NECA urges FG to halt alcohol ban enforcement

Director General of the Nigeria Employers' Consultative Association (NECA), Adewale-Smatt Oyerinde

The Nigeria Employers’ Consultative Association (NECA) has called on the Federal Government to immediately suspend the renewed enforcement of the ban on alcoholic beverages in sachets and small PET bottles, warning that the action threatens jobs, investments, and confidence in Nigeria’s regulatory system.

NECA described the enforcement drive by the National Agency for Food and Drug Administration and Control (NAFDAC) as a serious regulatory misstep, saying it contradicts both a December 15, 2025 directive from the Office of the Secretary to the Government of the Federation (SGF) suspending the ban and a House of Representatives resolution of March 14, 2024, which urged restraint and broader stakeholder engagement.
In a statement, NECA Director-General Adewale-Smatt Oyerinde, said the renewed clampdown was already disrupting legitimate businesses, unsettling investments, and placing thousands of jobs across the wines and spirits value chain at risk, at a time when the economy is under severe strain.

He warned that the development sends a negative signal to investors about policy consistency and respect for due process, stressing that regulatory unpredictability could further weaken an economy battling high operating costs, currency pressures, and declining consumer purchasing power.
While reaffirming NECA’s support for the protection of minors and strong public health outcomes, Oyerinde said the current approach was misdirected, disproportionately targeting compliant manufacturers while failing to address the real drivers of underage access and the spread of illicit substances.

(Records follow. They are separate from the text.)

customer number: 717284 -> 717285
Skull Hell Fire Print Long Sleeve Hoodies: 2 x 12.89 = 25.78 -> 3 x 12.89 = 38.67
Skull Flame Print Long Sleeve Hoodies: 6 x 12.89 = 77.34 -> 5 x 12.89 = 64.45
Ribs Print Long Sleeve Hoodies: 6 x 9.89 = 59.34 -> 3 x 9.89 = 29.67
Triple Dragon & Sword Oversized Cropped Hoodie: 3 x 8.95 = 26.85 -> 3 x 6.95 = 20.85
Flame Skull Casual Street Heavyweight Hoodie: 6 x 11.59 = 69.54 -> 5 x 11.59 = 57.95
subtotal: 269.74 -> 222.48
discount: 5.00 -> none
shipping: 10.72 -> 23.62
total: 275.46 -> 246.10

“The products now being targeted were tested, registered and approved under NAFDAC’s own scientific procedures, with alcohol content clearly labelled and within internationally recognised standards,” he said, adding that portraying them as inherently dangerous without new scientific evidence raises serious questions about regulatory consistency and fairness.
NECA argued that underage drinking is fundamentally an enforcement failure at the retail level, not a packaging issue, and called for stricter licensing, monitoring, and sanctions against erring retailers rather than blanket bans that could push consumers into the unregulated market.

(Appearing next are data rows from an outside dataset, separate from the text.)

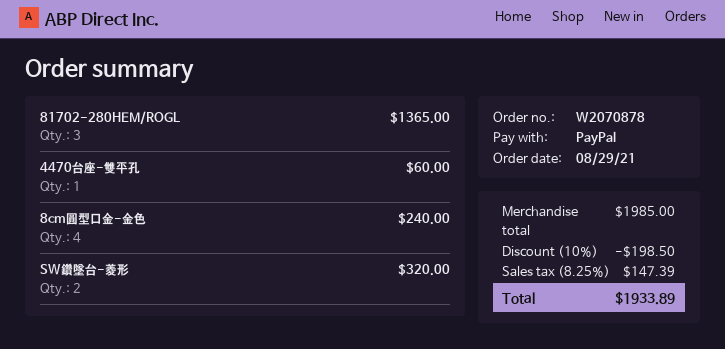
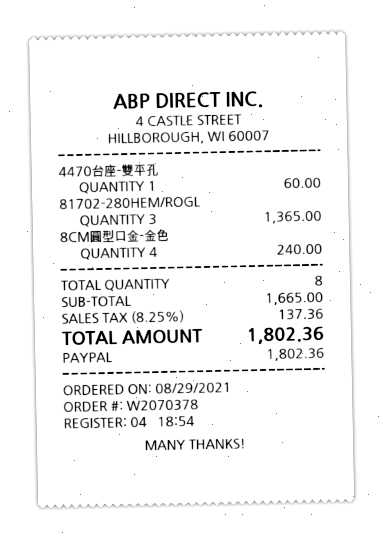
order number: W2070878 -> W2070378
SW鑽墜台-菱形: 2 for 320.00 -> none
subtotal: 1985.00 -> 1665.00
discount: 10% = 198.50 -> none
tax: 8.25% = 147.39 -> 8.25% = 137.36
total: 1933.89 -> 1802.36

Oyerinde warned that eliminating legal packaging formats would not eliminate demand but instead expand the informal economy, worsen public health risks, and shrink government revenue, while enforcement attention is diverted from more dangerous illicit drugs and abused pharmaceuticals circulating among young people.

The employers’ body urged the government to return to structured, evidence-based dialogue involving regulators, industry players, public health experts, and consumer groups, insisting that Nigeria needs smarter, data-driven regulation, not abrupt actions that undermine jobs, investment, and the rule of law.